Kis All Your Problems Goodbye With Mistletoe


Dear Readers,

I wish you all a happy, restful holiday. At this time of year, I’d like to write about the most romantic plant on Earth, Mistletoe.  It has allowed more men to steal a kiss than anything else! Mistletoe, a traditional symbol of love, is literally a parasite, receiving no nourishment from the soil. It offers some of the most impressive health benefits of any plant for a variety of conditions.

Like all botanicals, there are different varieties. American mistletoe used as a Christmas decoration is not the same as the European or Korean sort which have all the medicinal properties. For ease, I’m just going to say mistletoe from now on, but I am referring to European (Viscum album) or Korean (Viscum album coloratum or “KML”) varieties.

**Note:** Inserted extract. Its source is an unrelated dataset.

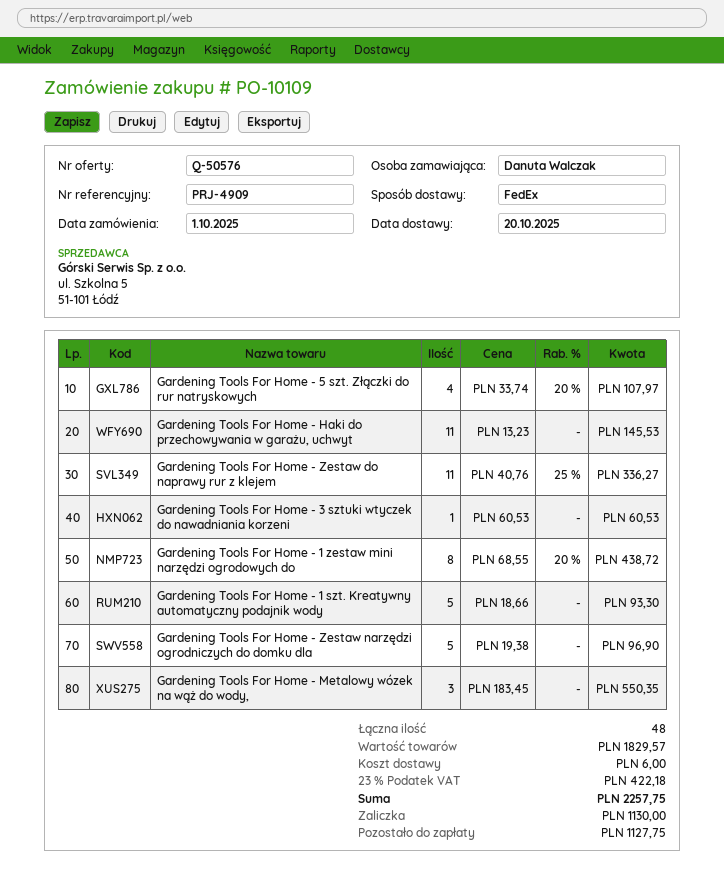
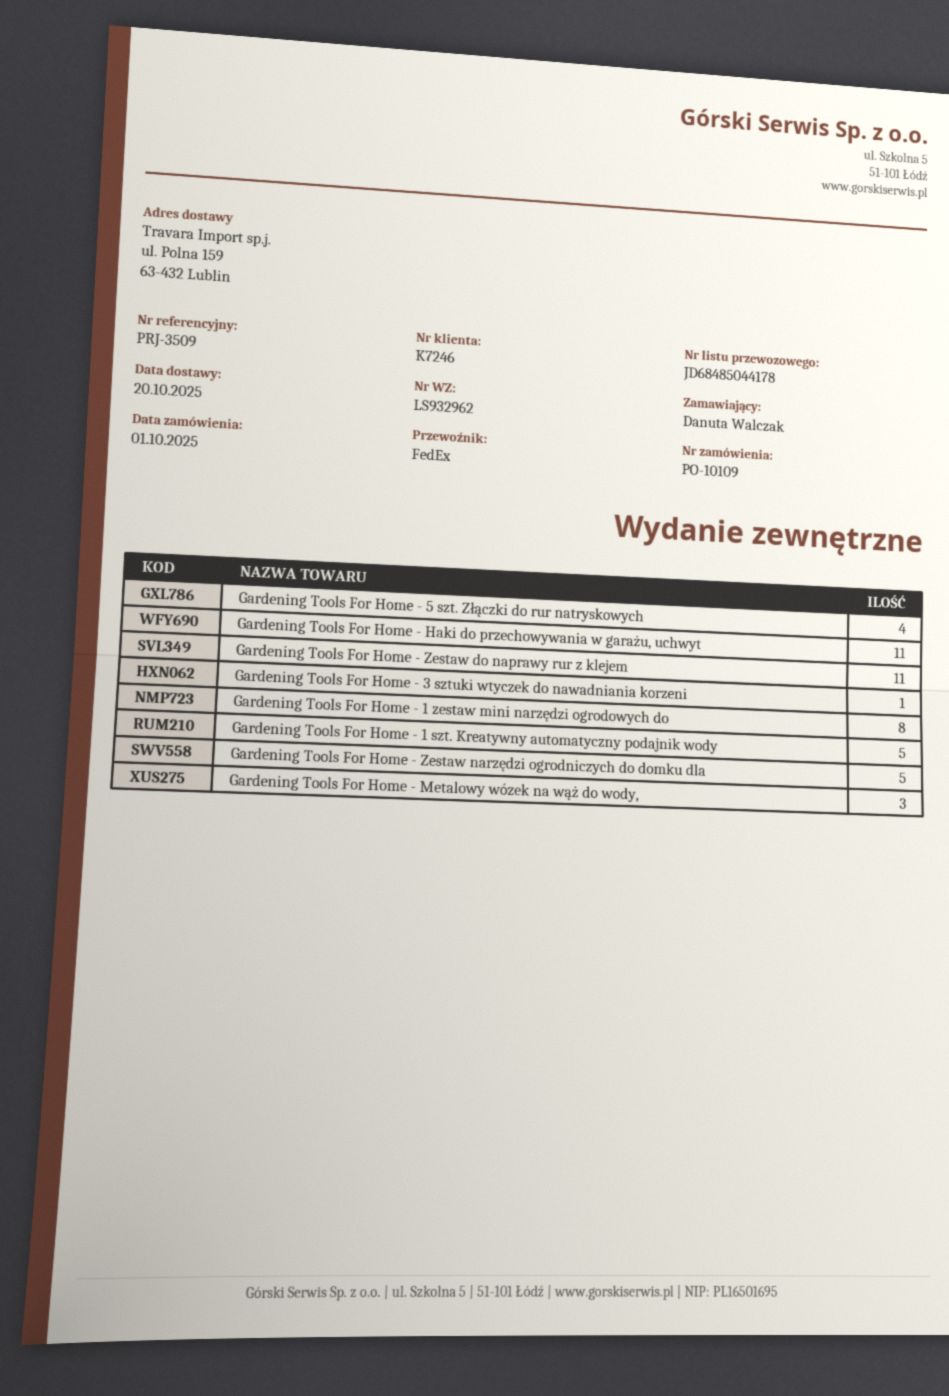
reference: PRJ-4909 -> PRJ-3509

You may not want to smooch if you are exhausted, anxious, irritable or suffering with high blood pressure and headaches. Those conditions may be relieved from what you think of as the kissing flower! Even more exciting, are mistletoe’s immune-enhancing benefits. Many of you have heard of celebrity and author Suzanne Somers who used European mistletoe when she was diagnosed with breast cancer in 2000. A study in October 2007 Archives of Pharmacal Research, and another in November 2011 Phytotherapy Research confirmed some anti-cancer benefits.

Chinese Medicine herbalists have used Mistletoe for centuries to support the female reproductive system; it seems to improve libido, fertility, uterine bleeding and erratic (or absent) menstruation. A research brief was published in Fertility and Sterility (2002) indicating that Mistletoe extracts resulted in pain reduction of post-hysterectomy patients with endometriosis.  Apparently, mistletoe inspires more than the urge to kiss in men, as studies suggest it can improve libido and erectile dysfunction.

Don’t eat your Christmas decoration, that is harmful. You can buy purified commercial dietary supplements of European Mistletoe in the United States. It’s sold as a liquid extract at health food stores nationwide and you just mix the drops in water.  There are oral supplements sold at health food stores. It may be slightly relaxing or sedating. If you are reading my translated column overseas, I should tell you mistletoe goes by the brand name Helixor and Iscador, and is usually given via injection by oncologists.

The German Commission E (German equivalent of our FDA) has approved European Mistletoe as a treatment for degenerative and inflamed joints (think arthritis) and also for for malignant growths like cancer. German physicians have read various animal and human studies that show how mistletoe increases our NK (natural killer) cells which go after viruses and tumor cells. Mistletoe extracts stimulate activity of T cells (which are your bodies policemen), and increase cytokines, a good thing because these build up red and white blood cells, especially in the bone marrow. If you have cancer, I would not self-treat, seek a physician who uses mistletoe routinely and knows how to treat you.